- _WHAT TO WORK ON_: Leaving out the pictures, print exactly the lines from the one holding "text: 证书编号 ->" to the last line of the entries below, both included, and nothing more.
═══ SOURCE MATERIAL ═══
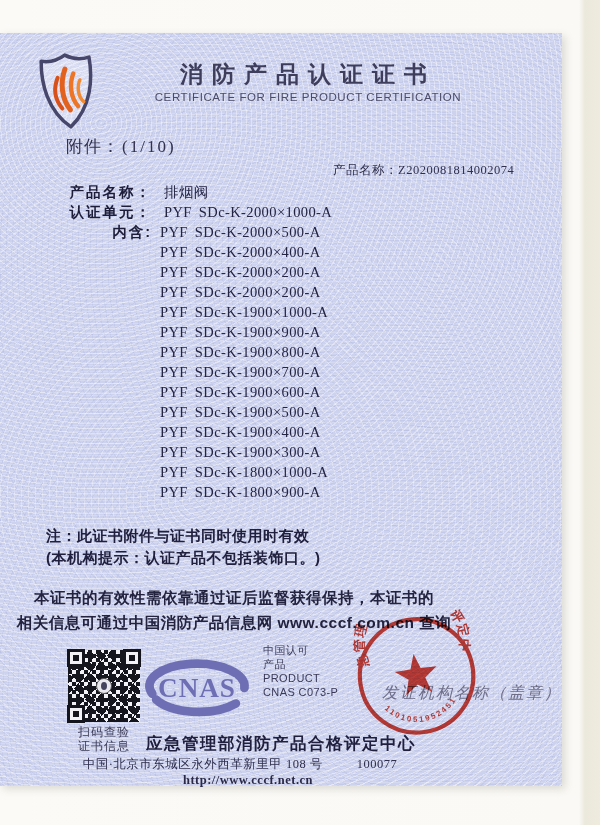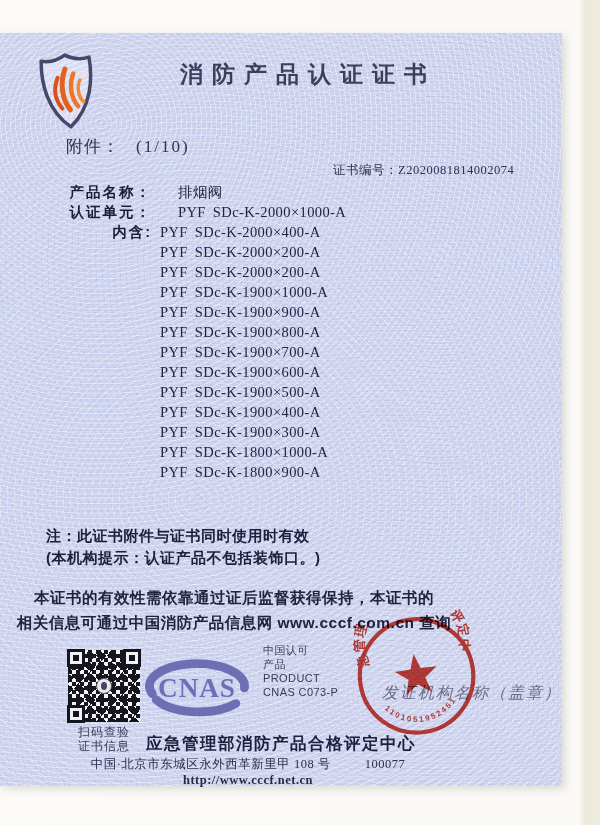"CERTIFICATE FOR FIRE PRODUCT" div.subtitle { html: none -> <div>CERTIFICATE FOR FIRE PRODUCT CERTIFICATION</div> }
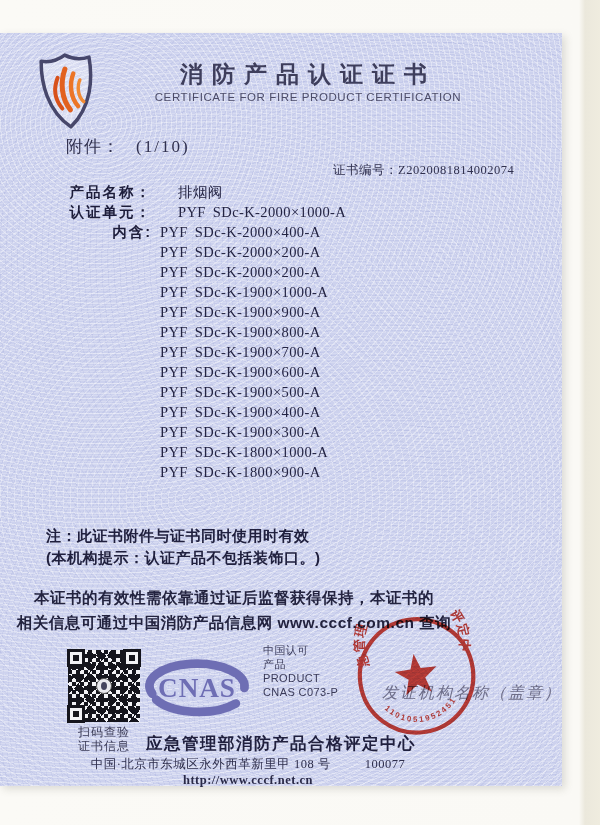"(1/10)" .attach .num { margin-left: 16px -> 2px }
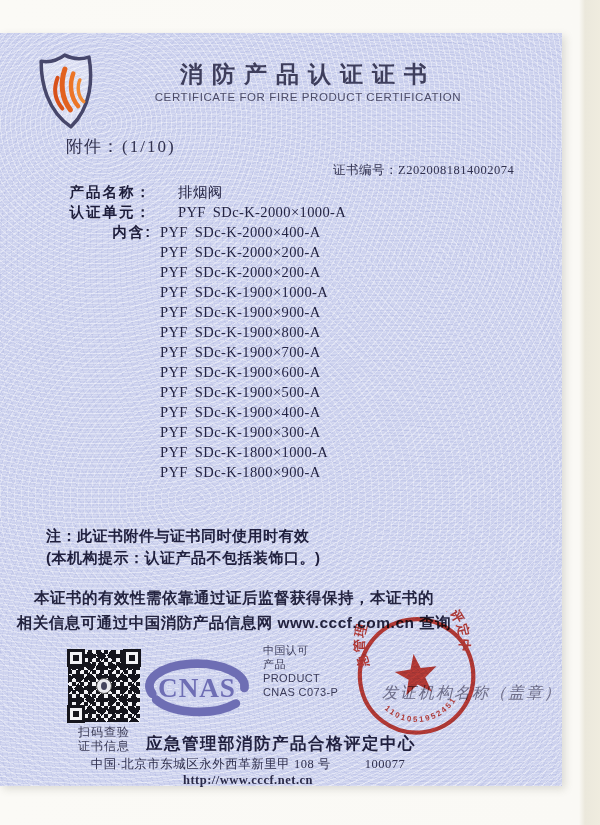"证书编号：Z2020081814002074" div.certno { text: 证书编号 -> 产品名称 }
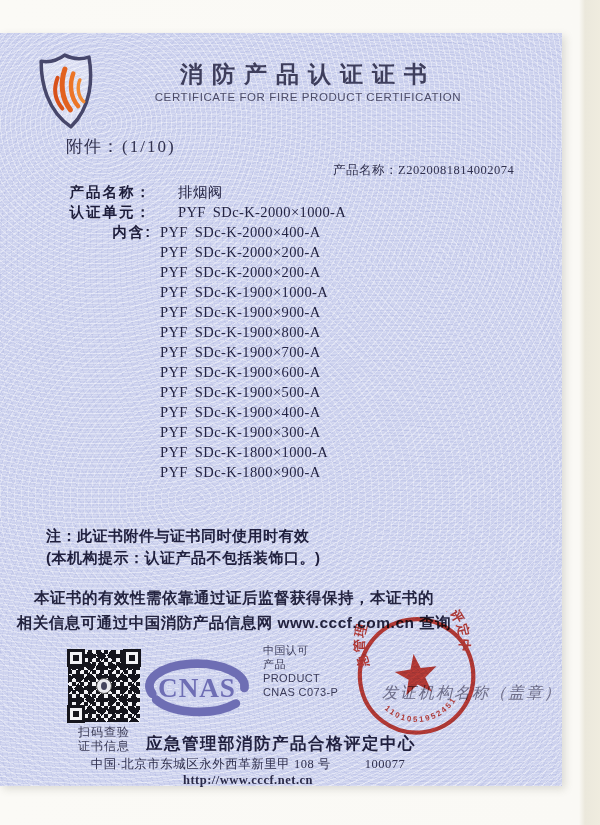"排烟阀" .fval,.models div { margin-left: 26px -> 12px }
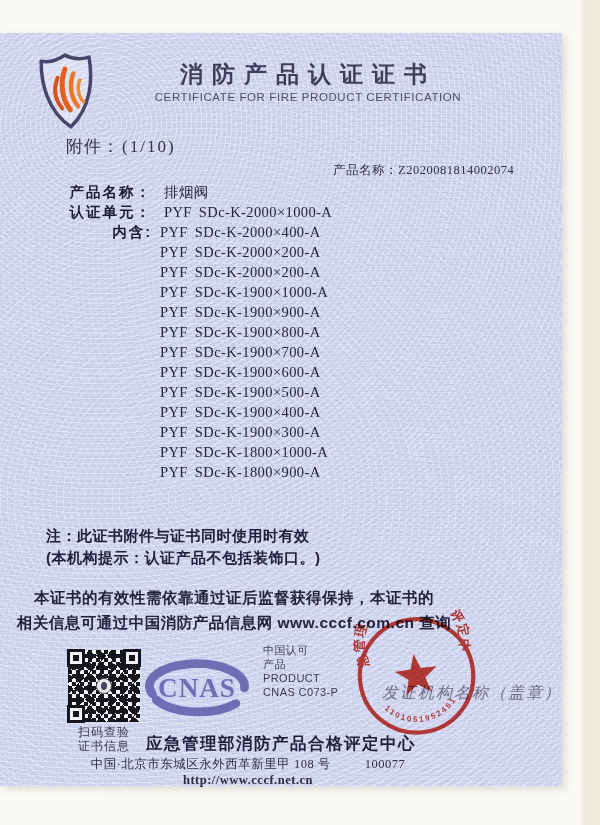"PYF SDc-K-2000×500-A" div { html: none -> <div>PYF SDc-K-2000×500-A</div> }
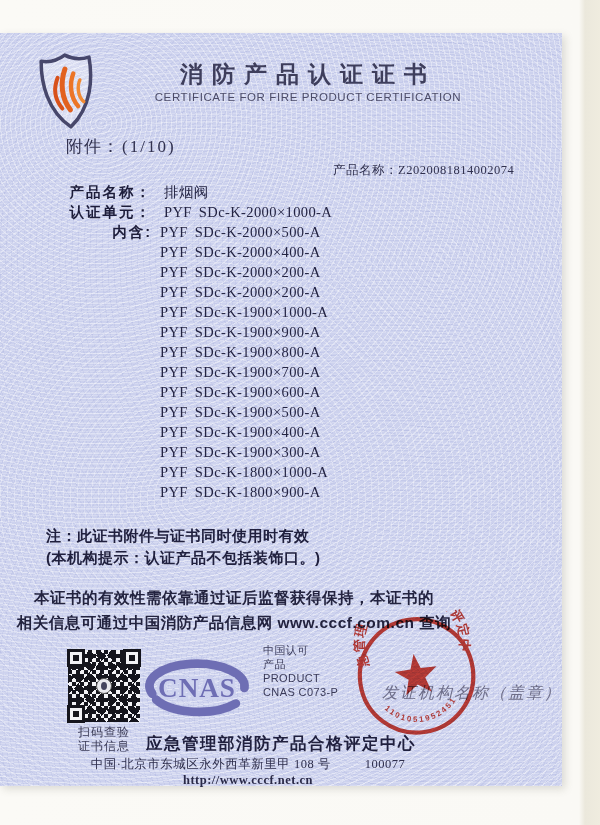"中国·北京市东城区永外西革新里甲 108 号 100077" .addr { left: 16px -> 8px }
═══
- _RESPONSE_:
"证书编号：Z2020081814002074" div.certno { text: 证书编号 -> 产品名称 }
"排烟阀" .fval,.models div { margin-left: 26px -> 12px }
"PYF SDc-K-2000×500-A" div { html: none -> <div>PYF SDc-K-2000×500-A</div> }
"中国·北京市东城区永外西革新里甲 108 号 100077" .addr { left: 16px -> 8px }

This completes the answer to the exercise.